#### Task data:
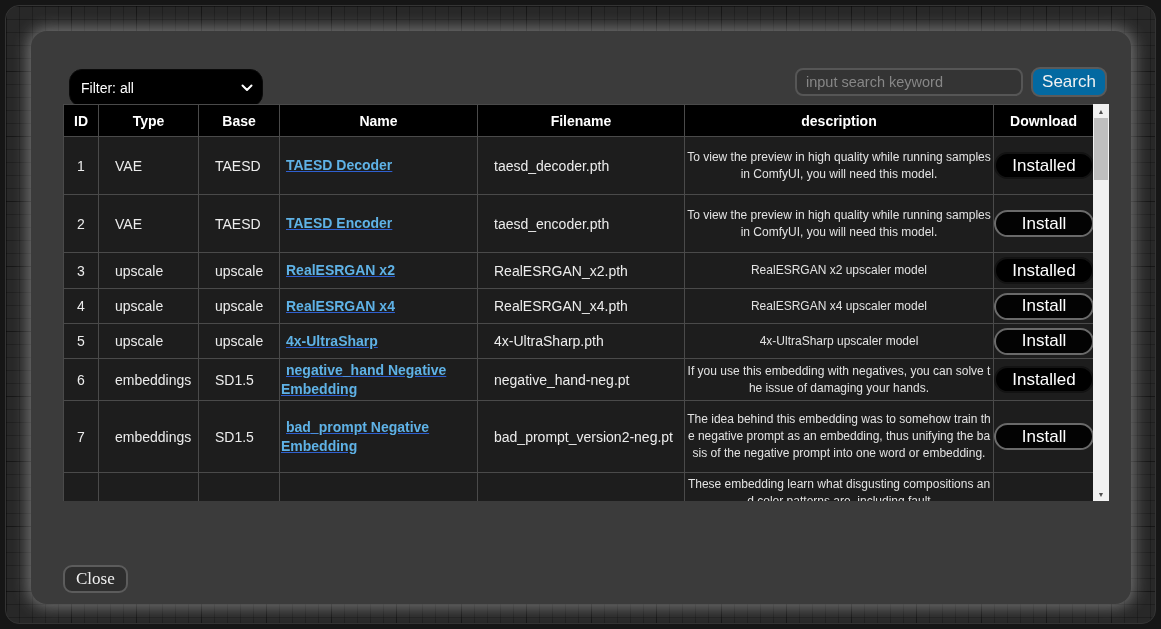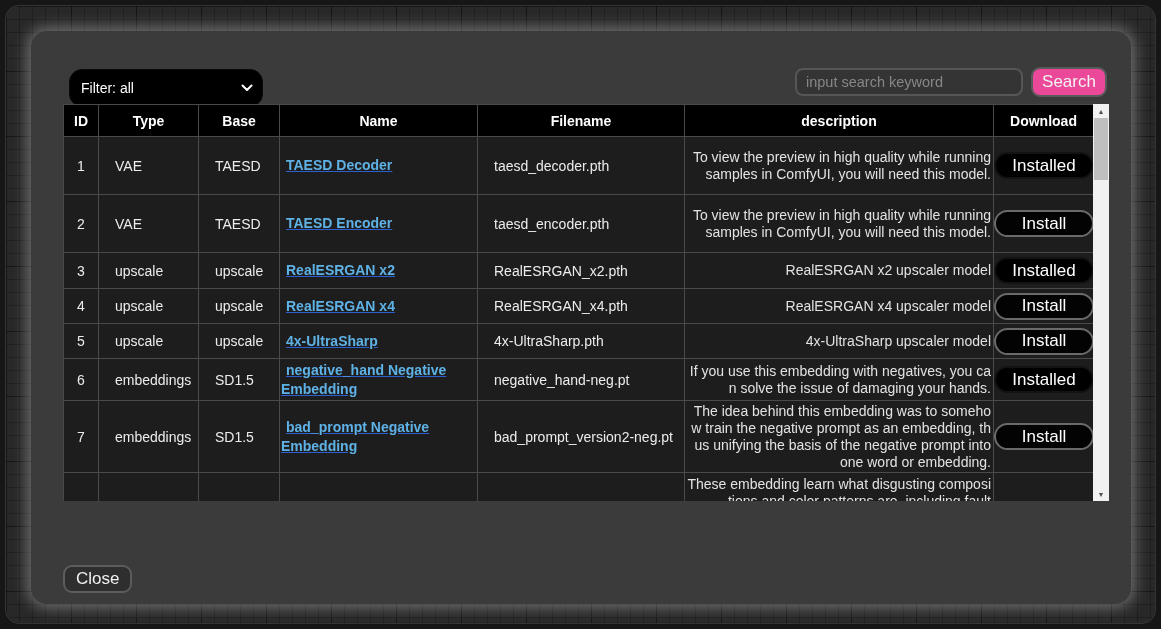--- a/index.html
+++ b/index.html
@@ -26,21 +26,21 @@
   .filter-wrap select { width: 100%; height: 100%; appearance: none; -webkit-appearance: none;
     background: #000; color: #fff; border: 1px solid #0a0a0a; border-radius: 13px;
     padding: 0 26px 0 11px; font-size: 14px; font-family: "Liberation Sans", sans-serif; }
   .filter-wrap .chev { position: absolute; right: 10px; top: 9px; pointer-events: none; }
 
   .search-input { position: absolute; left: 764px; top: 37px; width: 228px; height: 28px;
     background: #343434; border: 2px solid #565656; border-radius: 8px; color: #ddd;
     font-size: 14.5px; padding: 0 9px; font-family: "Liberation Sans", sans-serif; }
   .search-input::placeholder { color: #878787; }
   .search-btn { position: absolute; left: 1000px; top: 36px; width: 76px; height: 30px;
-    background: #ec4899; color: #f2f2f2; border: 2px solid #5a5a5a; border-radius: 9px;
+    background: #0369a1; color: #f2f2f2; border: 2px solid #5a5a5a; border-radius: 9px;
     font-size: 17px; font-family: "Liberation Sans", sans-serif; cursor: pointer; }
 
   
   .grid-wrap { position: absolute; left: 32px; top: 73px; width: 1046px; height: 397px;
     overflow: hidden; }
   table { border-collapse: collapse; table-layout: fixed; width: 1030px; }
   th, td { border: 1px solid #4a4a4a; color: #ececec; font-size: 14px; overflow: hidden; }
   thead th { background: #000; color: #fff; font-weight: bold; height: 32px;
     text-align: center; padding: 1px 2px; }
   tbody td { background: #1d1d1d; vertical-align: middle; }
@@ -50,41 +50,41 @@
   tbody tr:nth-child(4) { height: 35px; }
   tbody tr:nth-child(5) { height: 35px; }
   tbody tr:nth-child(6) { height: 42px; }
   tbody tr:nth-child(7) { height: 72px; }
   tbody tr:nth-child(8) { height: 41px; }
   .c-id   { text-align: center; }
   .c-type, .c-base, .c-file { text-align: left; padding-left: 16px; }
   .c-name { text-align: left; padding-left: 1px; text-indent: 5px; line-height: 19px; }
   .c-name a { color: #5fb2e6; font-weight: bold; text-decoration: underline;
     text-decoration-color: #2e5fd0; cursor: pointer; }
-  .c-desc { text-align: right; padding: 1px 2px; font-size: 14px; line-height: 17px;
+  .c-desc { text-align: center; padding: 1px 2px; font-size: 12px; line-height: 17px;
     word-break: break-all; color: #e2e2e2; }
   .c-dl   { text-align: center; }
   .pill { width: 100px; height: 27px; border-radius: 13.5px; font-size: 17px;
     color: #fff; font-family: "Liberation Sans", sans-serif; cursor: pointer; }
   .btn-install   { background: #030303; border: 2px solid #6a6a6a; }
   .btn-installed { background: #000000; border: 2px solid #131313; }
 
   
   .scrollbar { position: absolute; right: 0; top: 0; width: 16px; height: 397px;
     background: #f1f1f1; }
   .sb-btn { position: absolute; left: 0; width: 16px; height: 14px; display: flex;
     align-items: center; justify-content: center; font-size: 7px; color: #505050;
     background: #f1f1f1; cursor: pointer; }
   .sb-btn.up { top: 0; } .sb-btn.down { bottom: 0; }
   .sb-thumb { position: absolute; left: 1px; top: 14px; width: 14px; height: 62px;
     background: #bfbfbf; cursor: pointer; }
 
   .close-btn { position: absolute; left: 32px; top: 534px; height: 28px; padding: 0 11px;
     background: #2e2e2e; color: #f0f0f0; border: 2px solid #5c5c5c; border-radius: 9px;
-    font-size: 17px; font-family: Liberation Sans, sans-serif; cursor: pointer; }
+    font-size: 17px; font-family: Liberation Serif, serif; cursor: pointer; }
 </style>
 </head>
 <body>
 
 <div class="canvas">
   <div class="modal">
 
     <div class="filter-wrap">
       <select>
         <option>Filter: all</option>

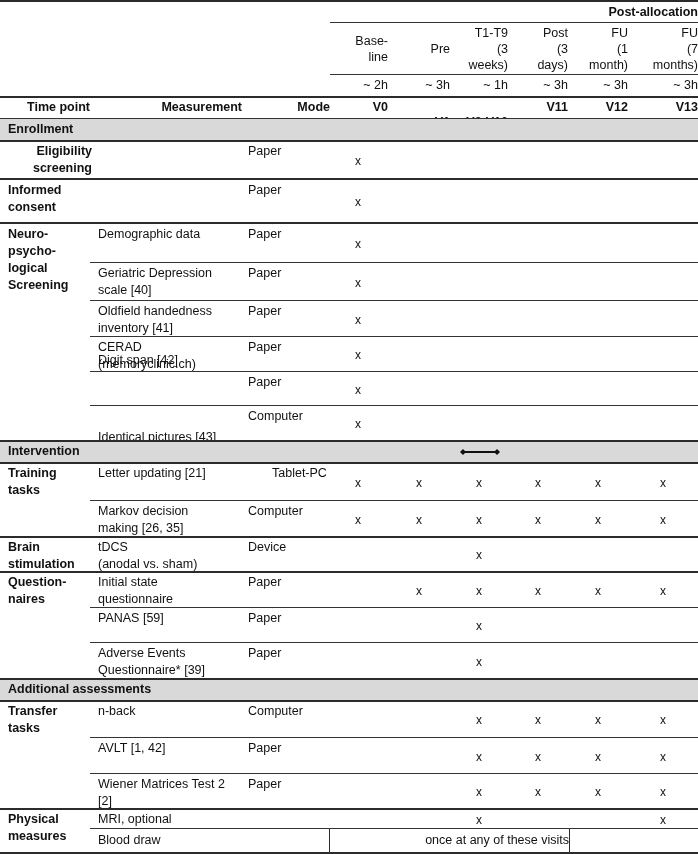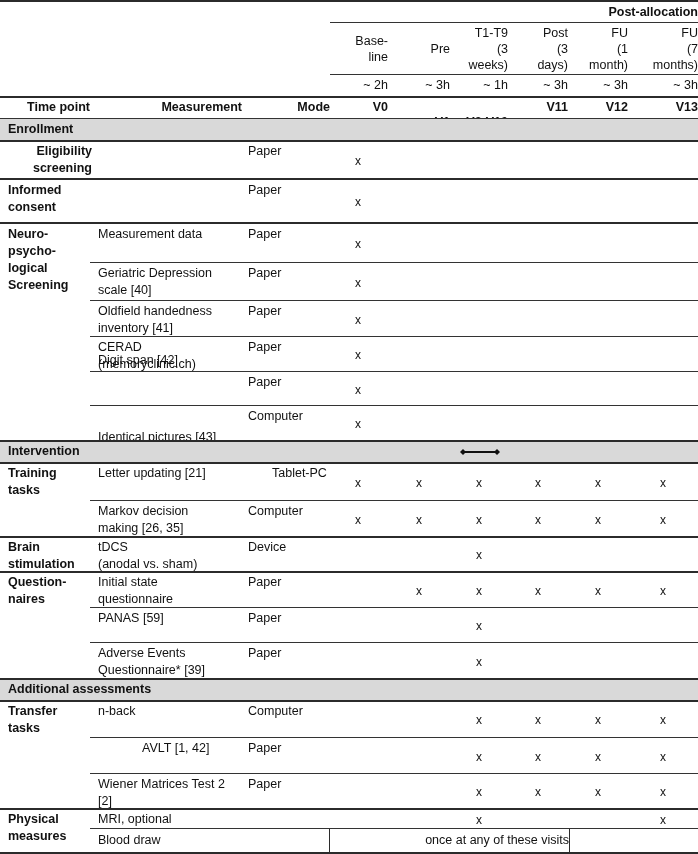--- a/index.html
+++ b/index.html
@@ -60,21 +60,21 @@
 <div id="body-cells">
     <div class="cell b" style="left:8px; top:143px; width:84px;text-align:right;">Eligibility<br>screening</div>
     <div class="cell" style="left:248px; top:143px;">Paper</div>
     <div class="x" style="left:358px; top:154px;">x</div>
     <div class="hline" style="left:0px; top:178px; width:698px;"></div>
     <div class="cell b" style="left:8px; top:182px; width:84px;">Informed<br>consent</div>
     <div class="cell" style="left:248px; top:182px;">Paper</div>
     <div class="x" style="left:358px; top:195px;">x</div>
     <div class="hline" style="left:0px; top:222px; width:698px;"></div>
     <div class="cell b" style="left:8px; top:226px; width:84px;">Neuro-<br>psycho-<br>logical<br>Screening</div>
-    <div class="cell" style="left:98px; top:226px; width:146px;">Measurement data</div>
+    <div class="cell" style="left:98px; top:226px; width:146px;">Demographic data</div>
     <div class="cell" style="left:248px; top:226px;">Paper</div>
     <div class="x" style="left:358px; top:237px;">x</div>
     <div class="hline thin" style="left:90px; top:262px; width:608px;"></div>
     <div class="cell" style="left:98px; top:265px; width:146px;">Geriatric Depression<br>scale [40]</div>
     <div class="cell" style="left:248px; top:265px;">Paper</div>
     <div class="x" style="left:358px; top:276px;">x</div>
     <div class="hline thin" style="left:90px; top:300px; width:608px;"></div>
     <div class="cell" style="left:98px; top:303px; width:146px;">Oldfield handedness<br>inventory [41]</div>
     <div class="cell" style="left:248px; top:303px;">Paper</div>
     <div class="x" style="left:358px; top:313px;">x</div>
@@ -131,21 +131,21 @@
     <div class="cell" style="left:248px; top:645px;">Paper</div>
     <div class="x" style="left:479px; top:655px;">x</div>
     <div class="cell b" style="left:8px; top:703px; width:84px;">Transfer<br>tasks</div>
     <div class="cell" style="left:98px; top:703px; width:146px;">n-back</div>
     <div class="cell" style="left:248px; top:703px;">Computer</div>
     <div class="x" style="left:479px; top:713px;">x</div>
     <div class="x" style="left:538px; top:713px;">x</div>
     <div class="x" style="left:598px; top:713px;">x</div>
     <div class="x" style="left:663px; top:713px;">x</div>
     <div class="hline thin" style="left:90px; top:737px; width:608px;"></div>
-    <div class="cell" style="left:98px; top:740px; width:146px;margin-left:44px;">AVLT [1, 42]</div>
+    <div class="cell" style="left:98px; top:740px; width:146px;">AVLT [1, 42]</div>
     <div class="cell" style="left:248px; top:740px;">Paper</div>
     <div class="x" style="left:479px; top:750px;">x</div>
     <div class="x" style="left:538px; top:750px;">x</div>
     <div class="x" style="left:598px; top:750px;">x</div>
     <div class="x" style="left:663px; top:750px;">x</div>
     <div class="hline thin" style="left:90px; top:773px; width:608px;"></div>
     <div class="cell" style="left:98px; top:776px; width:146px;">Wiener Matrices Test 2<br>[2]</div>
     <div class="cell" style="left:248px; top:776px;">Paper</div>
     <div class="x" style="left:479px; top:785px;">x</div>
     <div class="x" style="left:538px; top:785px;">x</div>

#### What the task requires:
Filter the lines above, keeping each one that contains the string "hline".

#### Expected output:
     <div class="hline" style="left:0px; top:178px; width:698px;"></div>
     <div class="hline" style="left:0px; top:222px; width:698px;"></div>
     <div class="hline thin" style="left:90px; top:262px; width:608px;"></div>
     <div class="hline thin" style="left:90px; top:300px; width:608px;"></div>
     <div class="hline thin" style="left:90px; top:737px; width:608px;"></div>
     <div class="hline thin" style="left:90px; top:773px; width:608px;"></div>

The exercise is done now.